# Cool or Cruel



## boxer (Sep 11, 2003)

Well just coming home from school, I check on my single SRBP looking for a feeder. I look at the top and the feeder is floating lifelessly. The feeder is a goldfish about 2" long but he is now 1" long. I think to myself, aww thats so sad I should put it out of its misery. I realize since my baby rbps need live food that they can hunt without injury, so I throw the half eaten live feeder into my 55gallon tank. Immediately, 8-9 rbps are nipping at this feeder. The feeder is still dying slowly for an hour now.. I was wondering if you would think this is something natural or something cruel? I asked my sister who thought this was cruel, "Should I put the goldfish out of its misery?" and she even agreed with me watching it be eaten alive is interesting.

So whatcha think? Cool or Cruel?


----------



## Mr.
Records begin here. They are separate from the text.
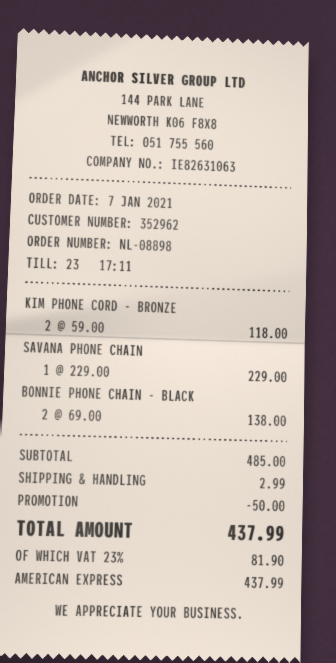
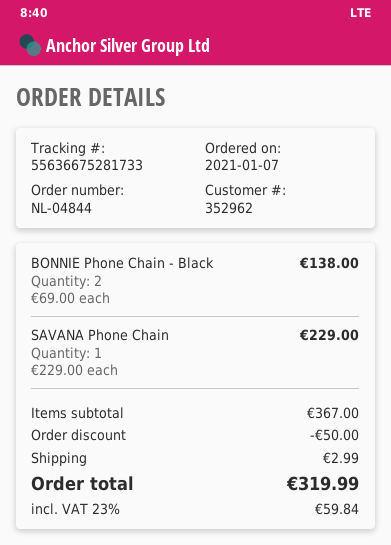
order number: NL-08898 -> NL-04844
KIM PHONE CORD - BRONZE: 2 x 59.00 = 118.00 -> none
subtotal: 485.00 -> 367.00
tax: 23% = 81.90 -> 23% = 59.84
total: 437.99 -> 319.99

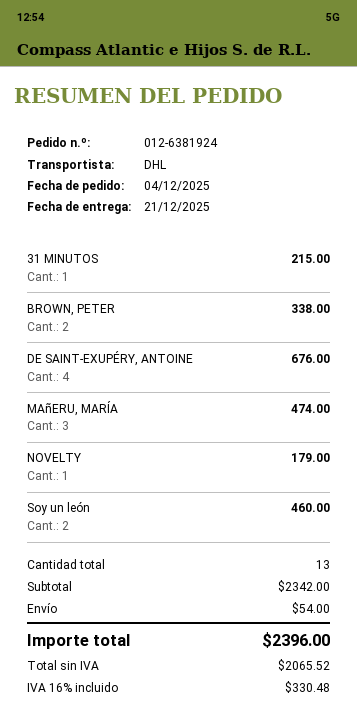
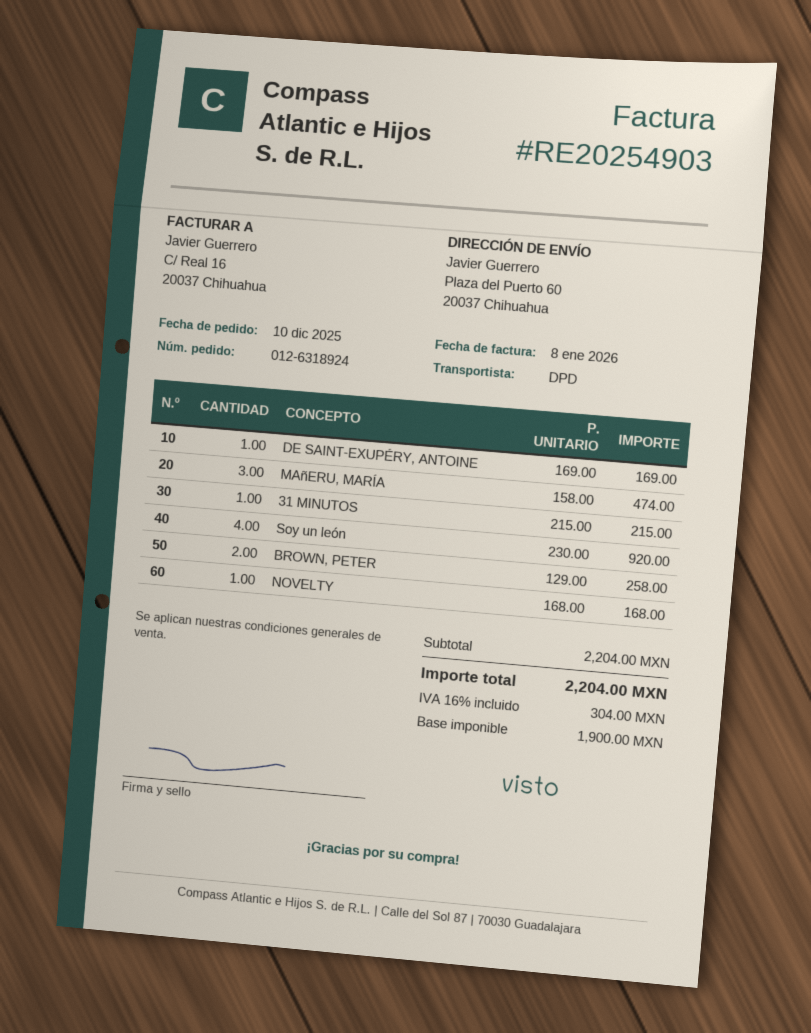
order number: 012-6381924 -> 012-6318924
order date: 2025-12-04 -> 2025-12-10
shipping method: DHL -> DPD
BROWN, PETER: 2 for 338.00 -> 2 for 258.00
DE SAINT-EXUPÉRY, ANTOINE: 4 for 676.00 -> 1 for 169.00
NOVELTY: 1 for 179.00 -> 1 for 168.00
Soy un león: 2 for 460.00 -> 4 for 920.00
subtotal: 2342.00 -> 2204.00
shipping: 54.00 -> none
net: 2065.52 -> 1900.00
tax: 16% = 330.48 -> 16% = 304.00
total: 2396.00 -> 2204.00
Hannibal (Feb 21, 2003)

Cruel but pretty normal if you want to use feeders with Ps...i recommend you get smaller feeders (so your SR will swallow it all) or more Pygos so it won´t be any leftovers...!


----------



## MR HARLEY (Aug 12, 2003)

yea get smaller feeders .....but thats the beauty of carnaga .....ITS MY PLAESURE


----------



## boxer (Sep 11, 2003)

i also do have smaller feeders, they are swimming with the juveniles and will be moved in with the big boy for dinner


----------



## fishofury (May 10, 2003)

cool and cruel :laugh:


----------



## Grosse Gurke (Jan 3, 2003)

> I realize since my baby rbps need live food that they can hunt without injury


They dont need live food. That is a personal choice.

Moved!


----------



## KingJeff (Jul 22, 2003)

i posted a similar thread not too long ago, someone said they cant really feel the pain.


----------



## perrogoma (Oct 1, 2003)

it's a feeder fish, if you think it's cruel then don't feed them feeder fish. in my opinion, piranhas are cruel fish, so why would you buy a cruel fish if you dont want to witness cruelty?


----------



## Judazzz (Jan 13, 2003)

Feeding live fish always has some cruelty involved - wheter you are pro or con doesn't matter, since we can all take our own decisions.

If you want to feed live foods, especially with smaller piranha's, you have to take into consideration that it can take a while before the feeder is killed, and that it can be a pretty gruelsome thing to observe (the first feeder I fed my reds comes to mind here...) Wheter the feeder feels pain or not (science still is undecided about that), it can be pretty grizzly...
Some feed live foods it because they think that's cool or enhances their status, others just want to give their piranha's a bit of excersize, and yet others have a problematic piranha that simply refuses to eat non-live foods.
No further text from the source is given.